The actions of Canadian spies and apparent indifference to the fate of trucker Ahmad El Maati “likely contributed indirectly” to his torture, writes former Supreme Court of Canada justice Frank Iacobucci.

The comments come in a once-secret supplement to Iacobucci’s 2008 report on the overseas imprisonment and torture of El Maati and two other Arab-Canadian men in cases eerily reminiscent to that of Maher Arar. The supplemental report was released after federal objections to its disclosure were “resolved” following more than a year of legal wrangling about whether national security would be harmed.

The report raises new concerns about how, in the post-9/11 era, Canadian Security Intelligence Service officials chucked aside human rights in their zeal to safeguard national security.
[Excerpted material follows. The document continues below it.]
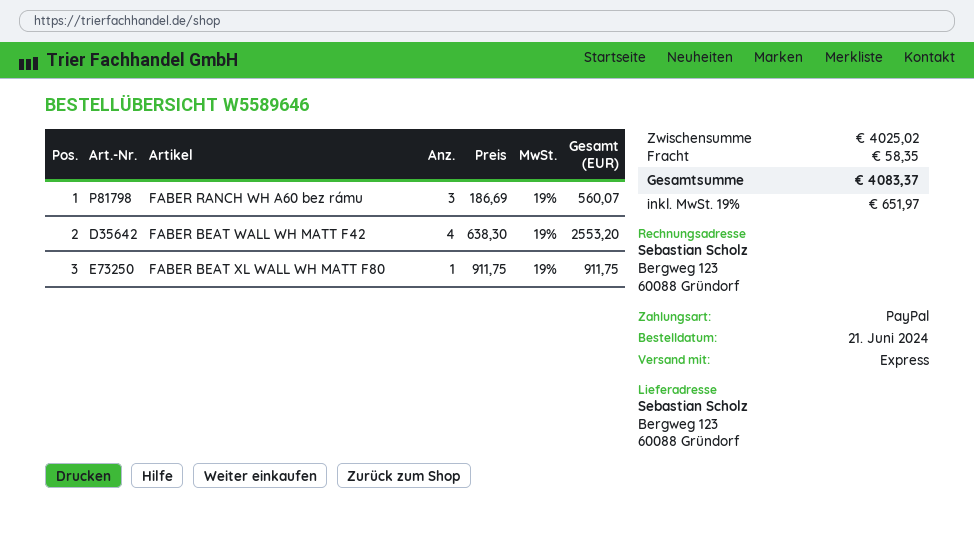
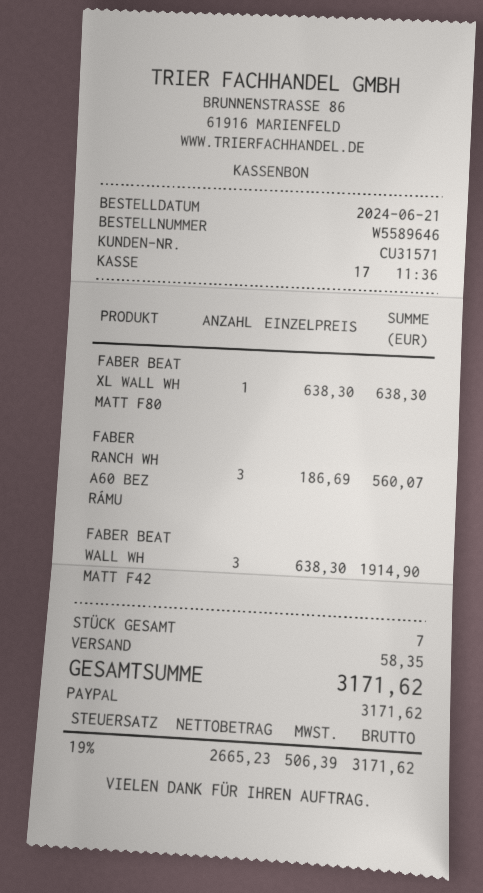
FABER BEAT WALL WH MATT F42: 4 x 638.30 = 2553.20 -> 3 x 638.30 = 1914.90
FABER BEAT XL WALL WH MATT F80: 1 x 911.75 = 911.75 -> 1 x 638.30 = 638.30
tax: 19% = 651.97 -> 19% = 506.39
total: 4083.37 -> 3171.62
El Maati, who said he was repeatedly questioned on what he says were false confessions induced under torture in Syria, had been transferred to Egypt in January 2002 after a two-month detention in Syria. El Maati says he bears the physical and psychological scars of Egyptian interrogations. CSIS admitted to Iacobucci that it was aware of El Maati’s claims of mistreatment in Syria, and considered the possibility that further Canadian questioning could provoke more trouble for him in Egypt.

Lacobucci says there was a hands-off approach to the issue of torture by the anti-terror agencies. El Maati’s plight and that of the two other men – Abdullah Almalki and Muayyed Nureddin – is remarkably similar to that of Arar. Like Arar, the three men, who deny any involvement in terrorism, were all abused in Syrian prisons. The three men are now suing the Canadian government. The federal Conservative government settled with Arar for $10.5 million in compensation. But it has yet to apologize to the other three.